Exercise inputs Start Marker
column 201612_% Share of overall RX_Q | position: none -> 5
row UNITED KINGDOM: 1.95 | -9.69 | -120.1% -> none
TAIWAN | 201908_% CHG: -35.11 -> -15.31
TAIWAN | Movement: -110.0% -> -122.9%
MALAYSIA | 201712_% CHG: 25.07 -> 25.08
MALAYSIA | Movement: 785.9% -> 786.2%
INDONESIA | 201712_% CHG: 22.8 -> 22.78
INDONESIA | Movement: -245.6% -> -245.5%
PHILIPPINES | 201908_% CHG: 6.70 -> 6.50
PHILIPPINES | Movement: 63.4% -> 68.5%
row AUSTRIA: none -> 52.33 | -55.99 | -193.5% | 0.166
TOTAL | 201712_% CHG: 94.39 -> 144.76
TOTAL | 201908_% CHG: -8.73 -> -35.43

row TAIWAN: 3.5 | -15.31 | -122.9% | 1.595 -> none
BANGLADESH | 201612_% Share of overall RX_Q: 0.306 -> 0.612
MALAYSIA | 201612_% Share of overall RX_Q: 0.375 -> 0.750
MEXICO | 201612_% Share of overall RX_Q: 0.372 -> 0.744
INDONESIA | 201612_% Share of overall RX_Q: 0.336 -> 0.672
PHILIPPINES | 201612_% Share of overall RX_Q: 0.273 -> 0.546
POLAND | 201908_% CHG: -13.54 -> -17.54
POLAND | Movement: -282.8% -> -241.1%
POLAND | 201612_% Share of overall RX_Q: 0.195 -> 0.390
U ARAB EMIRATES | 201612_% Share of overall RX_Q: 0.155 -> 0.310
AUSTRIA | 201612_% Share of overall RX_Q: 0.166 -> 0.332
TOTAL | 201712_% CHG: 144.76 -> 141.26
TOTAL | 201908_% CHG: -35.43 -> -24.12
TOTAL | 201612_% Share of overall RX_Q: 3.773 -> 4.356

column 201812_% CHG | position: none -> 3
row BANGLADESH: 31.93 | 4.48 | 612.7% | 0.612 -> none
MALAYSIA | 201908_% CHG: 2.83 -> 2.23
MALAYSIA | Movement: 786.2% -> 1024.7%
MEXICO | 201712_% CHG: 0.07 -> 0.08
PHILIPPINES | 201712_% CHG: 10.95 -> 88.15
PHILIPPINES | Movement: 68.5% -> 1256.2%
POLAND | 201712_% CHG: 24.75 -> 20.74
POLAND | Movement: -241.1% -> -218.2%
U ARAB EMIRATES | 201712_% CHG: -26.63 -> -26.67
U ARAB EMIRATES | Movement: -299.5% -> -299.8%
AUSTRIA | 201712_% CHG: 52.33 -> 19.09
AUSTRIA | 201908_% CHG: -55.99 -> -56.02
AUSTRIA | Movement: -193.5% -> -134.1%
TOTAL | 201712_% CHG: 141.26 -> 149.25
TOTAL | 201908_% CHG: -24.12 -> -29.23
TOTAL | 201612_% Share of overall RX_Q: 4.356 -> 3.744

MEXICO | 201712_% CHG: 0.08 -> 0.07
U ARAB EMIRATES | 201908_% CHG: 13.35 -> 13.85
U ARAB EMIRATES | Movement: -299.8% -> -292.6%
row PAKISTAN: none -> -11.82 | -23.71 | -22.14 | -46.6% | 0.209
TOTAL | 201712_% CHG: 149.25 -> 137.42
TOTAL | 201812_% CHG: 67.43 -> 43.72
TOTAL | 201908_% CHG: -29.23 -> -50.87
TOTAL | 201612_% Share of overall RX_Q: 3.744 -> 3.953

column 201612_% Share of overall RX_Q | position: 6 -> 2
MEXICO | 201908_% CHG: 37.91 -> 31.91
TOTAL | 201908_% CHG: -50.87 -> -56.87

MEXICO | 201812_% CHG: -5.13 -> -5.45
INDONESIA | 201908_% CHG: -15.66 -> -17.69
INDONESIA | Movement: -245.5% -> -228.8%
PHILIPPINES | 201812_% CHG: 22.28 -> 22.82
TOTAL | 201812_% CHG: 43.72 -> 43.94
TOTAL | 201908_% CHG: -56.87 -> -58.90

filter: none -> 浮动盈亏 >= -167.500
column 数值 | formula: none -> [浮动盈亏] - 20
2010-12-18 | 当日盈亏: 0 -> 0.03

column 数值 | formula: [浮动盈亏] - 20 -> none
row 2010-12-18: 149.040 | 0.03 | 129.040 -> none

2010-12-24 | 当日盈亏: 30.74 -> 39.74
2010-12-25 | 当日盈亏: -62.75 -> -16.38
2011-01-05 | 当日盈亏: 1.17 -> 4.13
Exercise inputs End Marker
**What the task requires**
In the listing above, find the line containing "TOTAL | 201712_% CHG: 149.25 -> 137.42" and the line containing "MEXICO | 201908_% CHG: 37.91 -> 31.91", then repeat those two lines and everything between them exactly.

**Exercise output**
TOTAL | 201712_% CHG: 149.25 -> 137.42
TOTAL | 201812_% CHG: 67.43 -> 43.72
TOTAL | 201908_% CHG: -29.23 -> -50.87
TOTAL | 201612_% Share of overall RX_Q: 3.744 -> 3.953

column 201612_% Share of overall RX_Q | position: 6 -> 2
MEXICO | 201908_% CHG: 37.91 -> 31.91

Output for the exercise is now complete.